西出 哲人, 山下 恵司, 田窪 美葉
日本社会情報学会学会誌 22(1) 5-16 2010年9月
地方自治体の情報化の進展が社会的に望まれている。しかし,日本では一部の地方自治体が先進的な取り組みをする一方,他の自治体は後追いとなり,全体的に進捗が遅れている。他方で,住民は地方自治体に影響力を持つが,知識や情報が不十分なために,地方自治体の評価方法が限られる。そのため,住民は,情報化に関する適切な圧力を地方自治体にかけにくい。地方自治体の評価に関して,情報が限られている住民が取りうる方法のひとつに,他自治体との比較がある。本論文では,住民による局所的な比較が,情報化に対する地方自治体の行動に影響を与え,結果的に,情報化の進捗に影響を与えると考えた。そして,住民による局所的な比較のネットワークの構造が,全体の情報化の進捗に与える影響をシミュレーション分析した。
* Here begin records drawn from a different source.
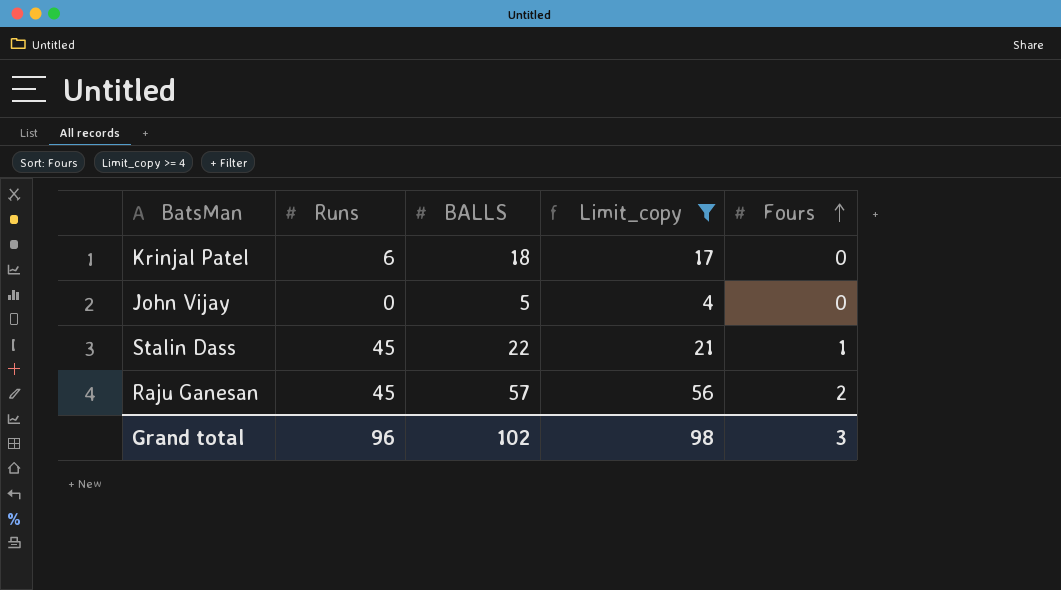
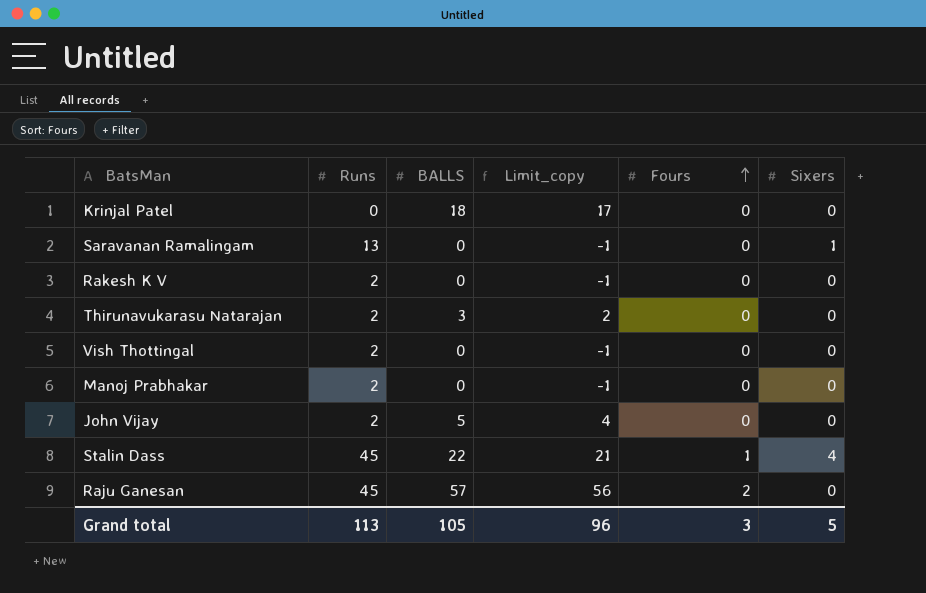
filter: Limit_copy >= 4 -> none
column Sixers | position: none -> 6
Krinjal Patel | Runs: 6 -> 0
John Vijay | Runs: 0 -> 2
Grand total | Runs: 96 -> 113
Grand total | BALLS: 102 -> 105
Grand total | Limit_copy: 98 -> 96

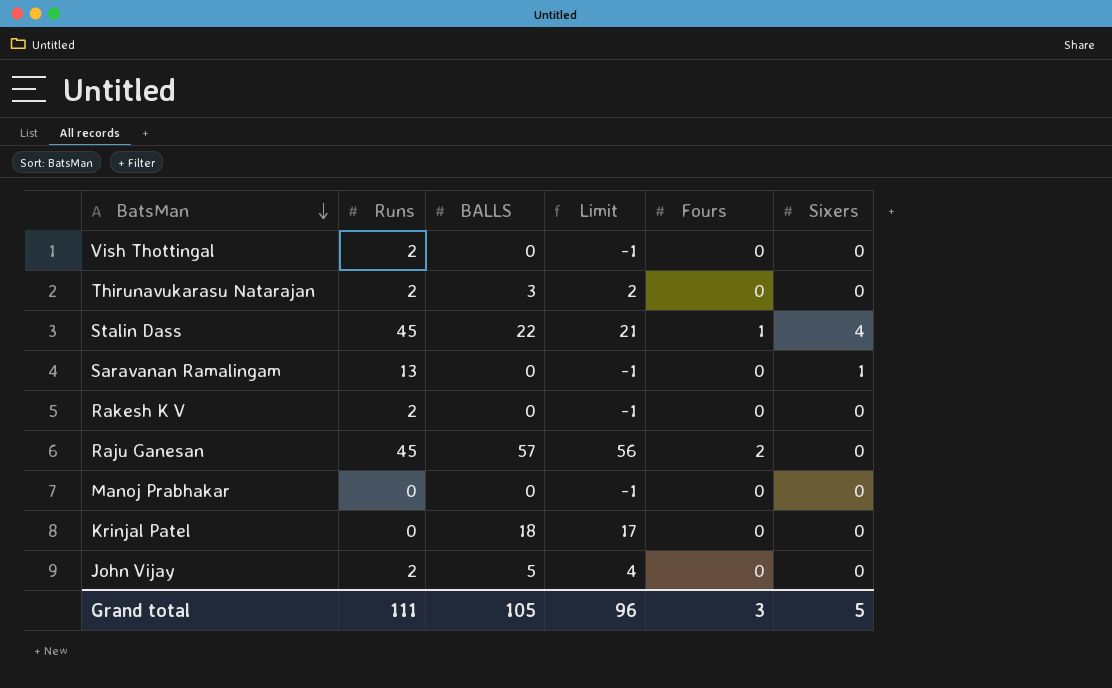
row order: Fours ascending -> BatsMan descending
column name: Limit_copy -> Limit
Manoj Prabhakar | Runs: 2 -> 0
Grand total | Runs: 113 -> 111

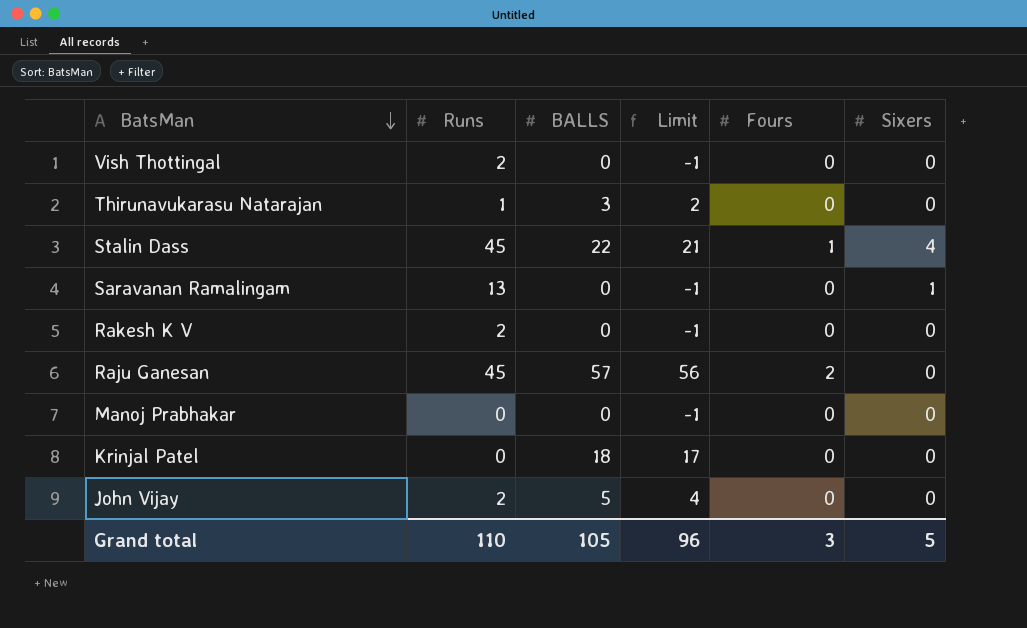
Thirunavukarasu Natarajan | Runs: 2 -> 1
Grand total | Runs: 111 -> 110

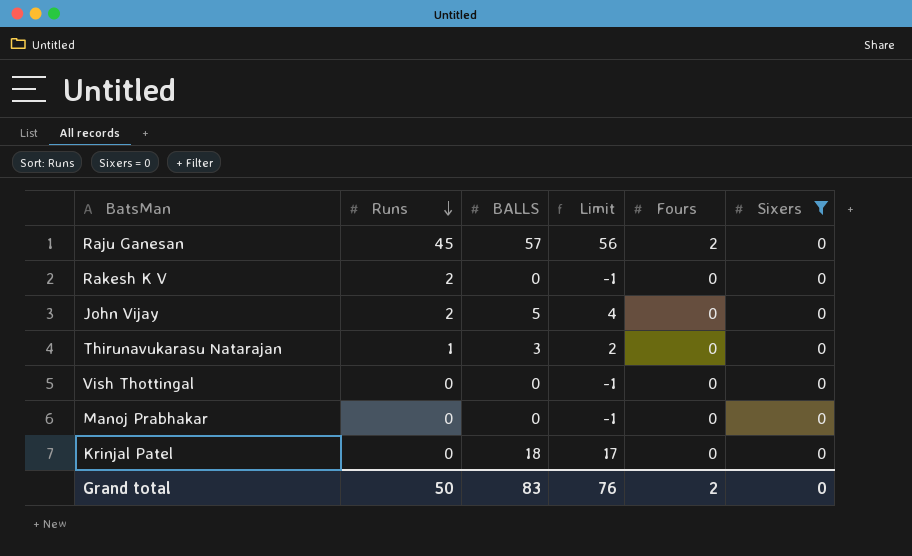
filter: none -> Sixers = 0
row order: BatsMan descending -> Runs descending
Vish Thottingal | Runs: 2 -> 0
Grand total | Runs: 110 -> 50
Grand total | BALLS: 105 -> 83
Grand total | Limit: 96 -> 76
Grand total | Fours: 3 -> 2
Grand total | Sixers: 5 -> 0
その結果,住民による比較のネットワークは,情報化の進捗に対して常に影響を与えるわけではないことが得られた。しかし,条件が整った場合,その影響力は情報化の進捗にとどまらず,地方自治体の情報化への対応策を不安定にすることがわかった。ところで,所属する自治体の評価の際に,他のどの自治体と比較するかは,地元では経験的に認知されているが,外部から把握しにくい情報である。本論文の結果は,地方自治体の情報化を検討する際に,地元に根ざした局所的な社会関係に配慮することの必要性を示している。